Available data:
◇ ◇ ◇
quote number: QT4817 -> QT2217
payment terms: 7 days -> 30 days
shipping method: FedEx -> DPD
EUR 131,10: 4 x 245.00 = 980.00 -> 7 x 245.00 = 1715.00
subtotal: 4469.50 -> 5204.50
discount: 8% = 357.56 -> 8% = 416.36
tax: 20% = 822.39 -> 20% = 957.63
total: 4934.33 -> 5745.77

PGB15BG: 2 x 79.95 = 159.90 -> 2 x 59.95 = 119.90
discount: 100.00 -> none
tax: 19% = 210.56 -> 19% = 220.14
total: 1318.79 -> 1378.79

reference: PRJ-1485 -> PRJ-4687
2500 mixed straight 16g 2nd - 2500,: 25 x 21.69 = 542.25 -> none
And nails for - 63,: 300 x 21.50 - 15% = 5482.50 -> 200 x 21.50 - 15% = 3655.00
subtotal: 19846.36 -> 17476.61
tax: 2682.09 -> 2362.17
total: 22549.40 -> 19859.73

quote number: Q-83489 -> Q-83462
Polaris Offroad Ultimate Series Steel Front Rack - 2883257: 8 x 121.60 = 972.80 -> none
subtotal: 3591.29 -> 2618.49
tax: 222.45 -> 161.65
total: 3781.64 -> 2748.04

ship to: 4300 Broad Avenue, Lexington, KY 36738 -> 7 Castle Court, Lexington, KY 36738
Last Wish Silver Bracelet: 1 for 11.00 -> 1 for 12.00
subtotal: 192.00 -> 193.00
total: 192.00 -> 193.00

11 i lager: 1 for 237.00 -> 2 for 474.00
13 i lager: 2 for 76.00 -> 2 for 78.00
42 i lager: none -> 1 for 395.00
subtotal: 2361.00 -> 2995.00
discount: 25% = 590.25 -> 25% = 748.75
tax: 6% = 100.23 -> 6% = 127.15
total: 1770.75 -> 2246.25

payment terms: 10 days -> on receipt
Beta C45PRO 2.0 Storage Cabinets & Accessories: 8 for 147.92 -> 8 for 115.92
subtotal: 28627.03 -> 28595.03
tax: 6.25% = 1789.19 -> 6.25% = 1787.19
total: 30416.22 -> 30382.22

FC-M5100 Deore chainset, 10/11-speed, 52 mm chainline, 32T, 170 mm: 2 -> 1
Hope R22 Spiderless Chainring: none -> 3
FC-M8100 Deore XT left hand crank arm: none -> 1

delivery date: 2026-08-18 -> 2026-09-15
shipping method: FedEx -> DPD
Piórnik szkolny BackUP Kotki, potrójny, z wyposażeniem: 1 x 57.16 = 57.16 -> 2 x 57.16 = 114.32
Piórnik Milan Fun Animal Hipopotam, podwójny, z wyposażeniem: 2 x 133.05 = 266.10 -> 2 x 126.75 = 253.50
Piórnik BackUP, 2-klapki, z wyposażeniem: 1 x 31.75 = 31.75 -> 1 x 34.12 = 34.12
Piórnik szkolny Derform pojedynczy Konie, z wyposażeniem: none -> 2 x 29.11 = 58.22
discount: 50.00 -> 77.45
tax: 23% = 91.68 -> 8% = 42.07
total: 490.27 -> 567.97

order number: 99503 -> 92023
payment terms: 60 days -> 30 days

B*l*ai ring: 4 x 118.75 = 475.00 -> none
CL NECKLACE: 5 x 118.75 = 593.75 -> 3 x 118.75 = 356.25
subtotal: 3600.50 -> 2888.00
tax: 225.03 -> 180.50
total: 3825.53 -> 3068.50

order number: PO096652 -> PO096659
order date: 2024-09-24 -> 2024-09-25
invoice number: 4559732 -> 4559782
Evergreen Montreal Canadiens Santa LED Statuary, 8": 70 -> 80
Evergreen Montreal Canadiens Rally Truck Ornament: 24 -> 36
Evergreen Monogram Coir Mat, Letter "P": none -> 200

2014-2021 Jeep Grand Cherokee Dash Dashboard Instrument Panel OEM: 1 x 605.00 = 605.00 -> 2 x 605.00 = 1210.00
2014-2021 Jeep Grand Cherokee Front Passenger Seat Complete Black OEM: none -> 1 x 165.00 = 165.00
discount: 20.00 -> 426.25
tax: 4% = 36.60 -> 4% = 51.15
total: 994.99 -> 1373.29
◇ ◇ ◇
Task brief: Copy the records above exactly.

Expected answer:
quote number: QT4817 -> QT2217
payment terms: 7 days -> 30 days
shipping method: FedEx -> DPD
EUR 131,10: 4 x 245.00 = 980.00 -> 7 x 245.00 = 1715.00
subtotal: 4469.50 -> 5204.50
discount: 8% = 357.56 -> 8% = 416.36
tax: 20% = 822.39 -> 20% = 957.63
total: 4934.33 -> 5745.77

PGB15BG: 2 x 79.95 = 159.90 -> 2 x 59.95 = 119.90
discount: 100.00 -> none
tax: 19% = 210.56 -> 19% = 220.14
total: 1318.79 -> 1378.79

reference: PRJ-1485 -> PRJ-4687
2500 mixed straight 16g 2nd - 2500,: 25 x 21.69 = 542.25 -> none
And nails for - 63,: 300 x 21.50 - 15% = 5482.50 -> 200 x 21.50 - 15% = 3655.00
subtotal: 19846.36 -> 17476.61
tax: 2682.09 -> 2362.17
total: 22549.40 -> 19859.73

quote number: Q-83489 -> Q-83462
Polaris Offroad Ultimate Series Steel Front Rack - 2883257: 8 x 121.60 = 972.80 -> none
subtotal: 3591.29 -> 2618.49
tax: 222.45 -> 161.65
total: 3781.64 -> 2748.04

ship to: 4300 Broad Avenue, Lexington, KY 36738 -> 7 Castle Court, Lexington, KY 36738
Last Wish Silver Bracelet: 1 for 11.00 -> 1 for 12.00
subtotal: 192.00 -> 193.00
total: 192.00 -> 193.00

11 i lager: 1 for 237.00 -> 2 for 474.00
13 i lager: 2 for 76.00 -> 2 for 78.00
42 i lager: none -> 1 for 395.00
subtotal: 2361.00 -> 2995.00
discount: 25% = 590.25 -> 25% = 748.75
tax: 6% = 100.23 -> 6% = 127.15
total: 1770.75 -> 2246.25

payment terms: 10 days -> on receipt
Beta C45PRO 2.0 Storage Cabinets & Accessories: 8 for 147.92 -> 8 for 115.92
subtotal: 28627.03 -> 28595.03
tax: 6.25% = 1789.19 -> 6.25% = 1787.19
total: 30416.22 -> 30382.22

FC-M5100 Deore chainset, 10/11-speed, 52 mm chainline, 32T, 170 mm: 2 -> 1
Hope R22 Spiderless Chainring: none -> 3
FC-M8100 Deore XT left hand crank arm: none -> 1

delivery date: 2026-08-18 -> 2026-09-15
shipping method: FedEx -> DPD
Piórnik szkolny BackUP Kotki, potrójny, z wyposażeniem: 1 x 57.16 = 57.16 -> 2 x 57.16 = 114.32
Piórnik Milan Fun Animal Hipopotam, podwójny, z wyposażeniem: 2 x 133.05 = 266.10 -> 2 x 126.75 = 253.50
Piórnik BackUP, 2-klapki, z wyposażeniem: 1 x 31.75 = 31.75 -> 1 x 34.12 = 34.12
Piórnik szkolny Derform pojedynczy Konie, z wyposażeniem: none -> 2 x 29.11 = 58.22
discount: 50.00 -> 77.45
tax: 23% = 91.68 -> 8% = 42.07
total: 490.27 -> 567.97

order number: 99503 -> 92023
payment terms: 60 days -> 30 days

B*l*ai ring: 4 x 118.75 = 475.00 -> none
CL NECKLACE: 5 x 118.75 = 593.75 -> 3 x 118.75 = 356.25
subtotal: 3600.50 -> 2888.00
tax: 225.03 -> 180.50
total: 3825.53 -> 3068.50

order number: PO096652 -> PO096659
order date: 2024-09-24 -> 2024-09-25
invoice number: 4559732 -> 4559782
Evergreen Montreal Canadiens Santa LED Statuary, 8": 70 -> 80
Evergreen Montreal Canadiens Rally Truck Ornament: 24 -> 36
Evergreen Monogram Coir Mat, Letter "P": none -> 200

2014-2021 Jeep Grand Cherokee Dash Dashboard Instrument Panel OEM: 1 x 605.00 = 605.00 -> 2 x 605.00 = 1210.00
2014-2021 Jeep Grand Cherokee Front Passenger Seat Complete Black OEM: none -> 1 x 165.00 = 165.00
discount: 20.00 -> 426.25
tax: 4% = 36.60 -> 4% = 51.15
total: 994.99 -> 1373.29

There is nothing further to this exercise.